五輪開幕へ 「コロナに打ち勝つ世界団結」は実現したか

 東京都に4度目の緊急事態宣言が発令される中、東京五輪が7月23日に開幕する。6月の先進7カ国首脳会議(G7サミット)の首脳声明では、開催の意義を「新型コロナウイルスに打ち勝つ世界団結の象徴」と表現した。ワクチン接種が進み明るい材料もあるが、世界の現状、そして今後の展望はどうなのか。各国データを踏まえてワクチン接種を考える企画第2弾(初回の記事はこちら)。今回はワクチン格差について分析する。(生活部・植木創太、デジタル編集部・秦野ひなた)
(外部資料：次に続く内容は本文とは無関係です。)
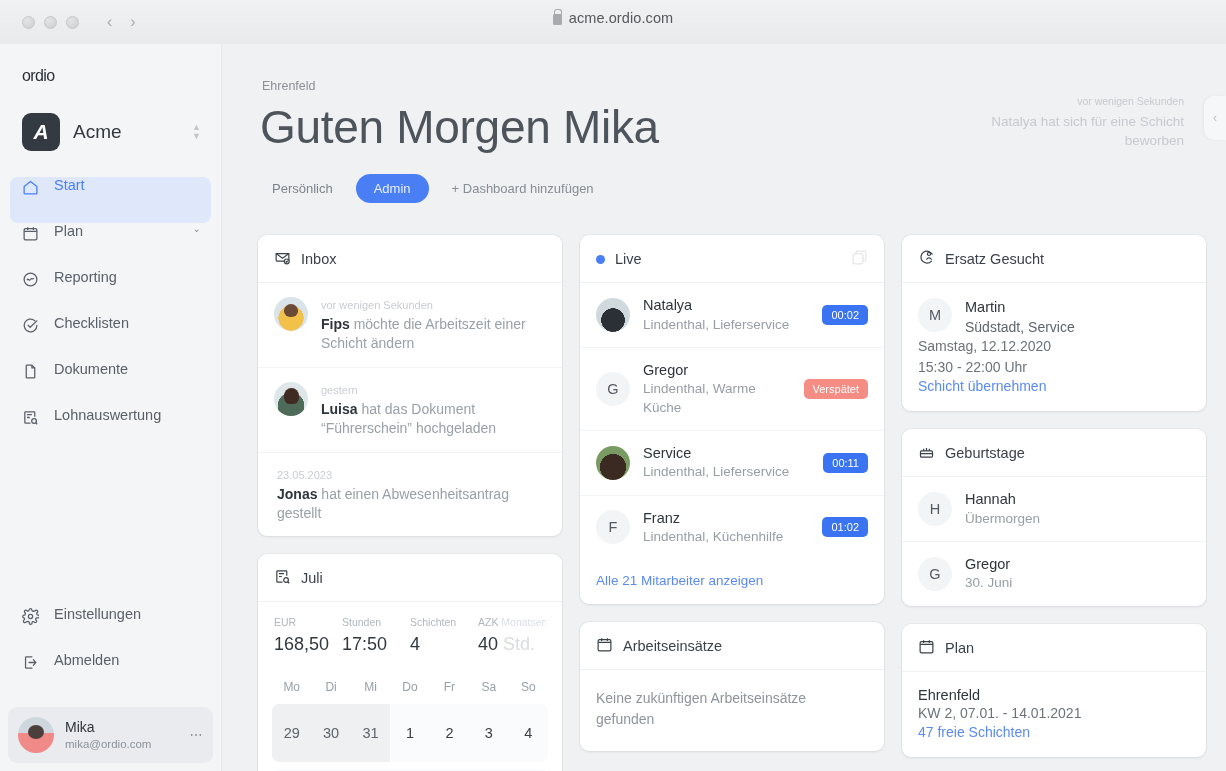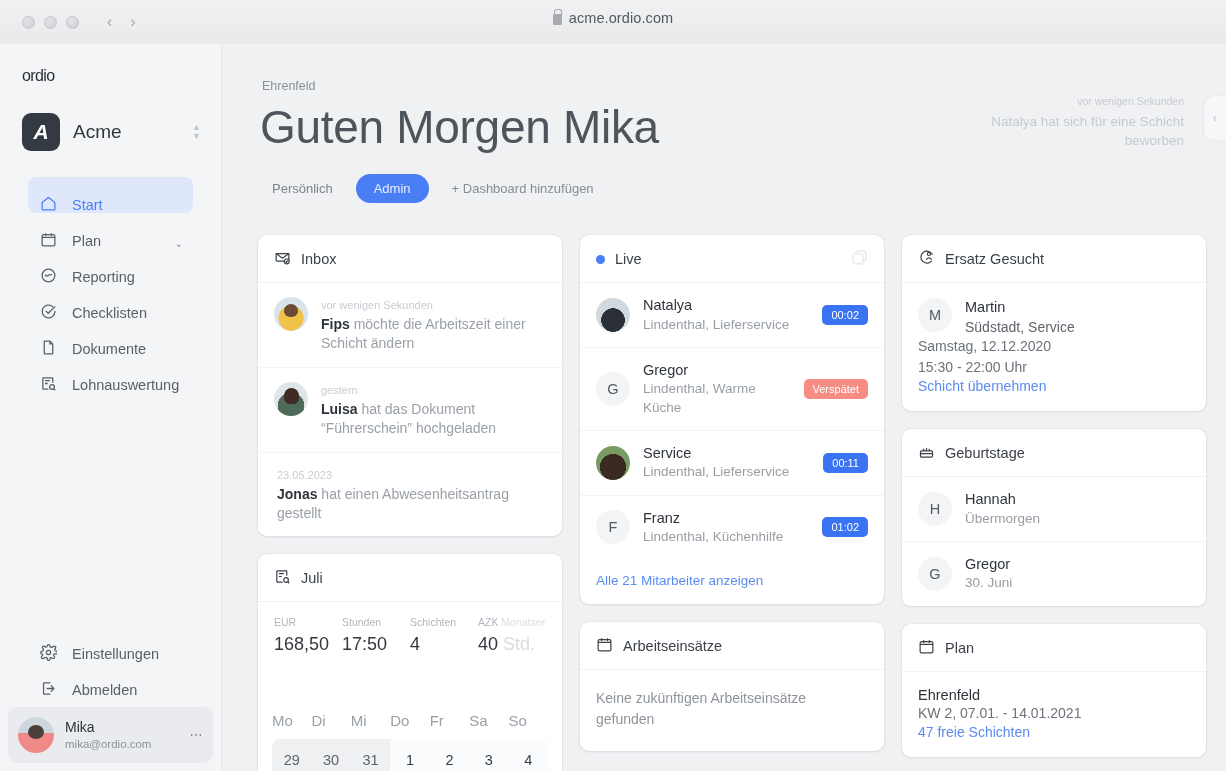--- a/index.html
+++ b/index.html
@@ -58,22 +58,22 @@
   .org-logo {
     width: 38px; height: 38px; border-radius: 9px; background: #343a41;
     color: #fff; font-size: 21px; font-style: italic; font-weight: bold;
     display: flex; align-items: center; justify-content: center;
   }
   .org-name { font-size: 19px; color: #32383e; margin-left: 13px; flex: 1; }
   .org-caret { color: #c2c5ca; font-size: 9px; line-height: 1.05; text-align: center; }
 
   .nav { margin-top: 22px; }
   .nav-item {
-    display: flex; align-items: flex-end; height: 36px;
-    margin: 0 28px; padding: 0 10px; border-radius: 8px;
+    display: flex; align-items: flex-start; height: 46px;
+    margin: 0 10px; padding: 0 10px; border-radius: 8px;
     color: #5a6069; font-size: 14.5px; cursor: pointer;
   }
   .nav-item.active { background: #dfe8fb; color: #4a7ef5; }
   .nav-ico { width: 20px; height: 20px; margin-right: 14px; flex: none;
              display: flex; align-items: center; justify-content: center; }
   .nav-ico svg { width: 17px; height: 17px; }
   .nav-label { flex: 1; }
   .nav-chev { color: #8d939b; font-size: 10px; }
 
   .bottom-nav { position: absolute; bottom: 73px; left: 0; right: 0; }
@@ -198,23 +198,23 @@
   .stats { display: flex; padding: 14px 16px 12px; }
   .stat { flex: 1; line-height: 1.3; overflow: hidden; }
   .stat-k { font-size: 10.5px; color: #b2b7bd; white-space: nowrap; }
   .stat-k .dim { color: #dcdfe3; }
   .stat-v { font-size: 18px; color: #33383f; margin-top: 3px; white-space: nowrap; }
   .stat-v .dim { color: #d9dce0; }
 
   
   .cal { padding: 4px 14px 0; }
   .cal-row { display: grid; grid-template-columns: repeat(7, 1fr); }
-  .cal-dow { font-size: 15px; color: #9aa0a8; text-align: left; padding: 8px 0 10px; margin-top: 32px; }
+  .cal-dow { font-size: 12px; color: #9aa0a8; text-align: center; padding: 8px 0 10px; }
   .cal-cell {
-    height: 42px; display: flex; align-items: center; justify-content: center;
+    height: 58px; display: flex; align-items: center; justify-content: center;
     font-size: 14.5px; color: #3a4046;
   }
   .cal-week { display: grid; grid-template-columns: repeat(7, 1fr);
               background: #fafbfc; border-radius: 7px; margin-bottom: 7px; }
   .cal-cell.muted { color: #5d636a; background: #eef0f2; }
   .cal-cell.r-first { border-radius: 7px 0 0 7px; }
   .cal-cell .d {
     width: 28px; height: 28px; border-radius: 50%;
     display: flex; align-items: center; justify-content: center;
   }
 分析に活用したのは、英国オックスフォード大などが運営し、新型コロナ関連の各国データを収集・公表している統計サイト「Our World in Data」(データで見る私たちの世界)。この企画では、疫学が専門で名古屋市立大学大学院医学研究科公衆衛生学分野教授、鈴木貞夫さん(60)の監修の下、接種率の高さや日本との関わりの深さなどを基準に20の国と地域を選び定点観測している。今回の記事は、五輪開幕1週間前の21年7月16日までのデータに基づいている。



ワクチン格差 浮き彫り

 
 感染拡大がパンデミック(世界的大流行)の状態になったという認識を、世界保健機関(WHO)が示したのは昨年3月だ。戦いに打ち勝つには、免疫を持つ人が大半となり、社会全体がウイルスへの抵抗力を持つ必要がある。
 世界の総接種回数は7月16日現在、36億回を超えた。2回接種が原則とすれば4人に1人が打ち終えた計算だ。
 1日当たりの感染者数は同日正午現在で約50万人(7日間の移動平均)。対策の緩和などに伴い6月下旬から増加に転じたが、ピークだった4月末の3分の2ほど。死者数は4月下旬以降、減少傾向が続き、発症や重症化を防ぐワクチンの効果が表れている。鈴木さんは「1週間に数億回のペースで接種が続けば、死者はさらに減少するはず」と話す。
 気掛かりなのは経済力を背景にした接種率の差だ。少なくとも1回の接種を終えた人の人口に占める割合を見ると、先進国と発展途上国の開きは大きく、ワクチン供給が不十分なアフリカは1割以下が大半を占める。これらの地域で感染拡大が続けば、ウイルスが変異する可能性は高まり、現状のワクチンが効かなくなることも考えられる。
 WHOによると、感染力が従来の2倍近いとされるデルタ株(インドで最初に確認された変異株)は7月13日現在、111の国と地域で確認。新たな変異株も次々に見つかっている。6月のG7サミットに参加したテドロス事務局長は「収束には来年のサミットまでに、世界人口の7割が接種しないといけない」と発言。それには、現在の総接種回数の3倍以上に当たる「110億回分のワクチンが必要」とも述べ、途上国への供給を訴えた。
 また、河野太郎行政改革担当相は7月19日の日本テレビ番組で、ワクチンの供給減を補うための追加調達はしない考えを示した。「世界的にワクチンの需要が高まり、全く打てていない国もある。日本だけ『よこせ』と言うわけにはいかない」と述べている。
 五輪のシンボルマークである5色の輪は、ヨーロッパ、南北アメリカ、アフリカ、アジア、オセアニアの5大陸の団結を意味し、「世界は1つ」という願いが込められているという。「収束の鍵は、ワクチンの分配。いずれの大陸も欠けてはいけない」と鈴木さんは言う。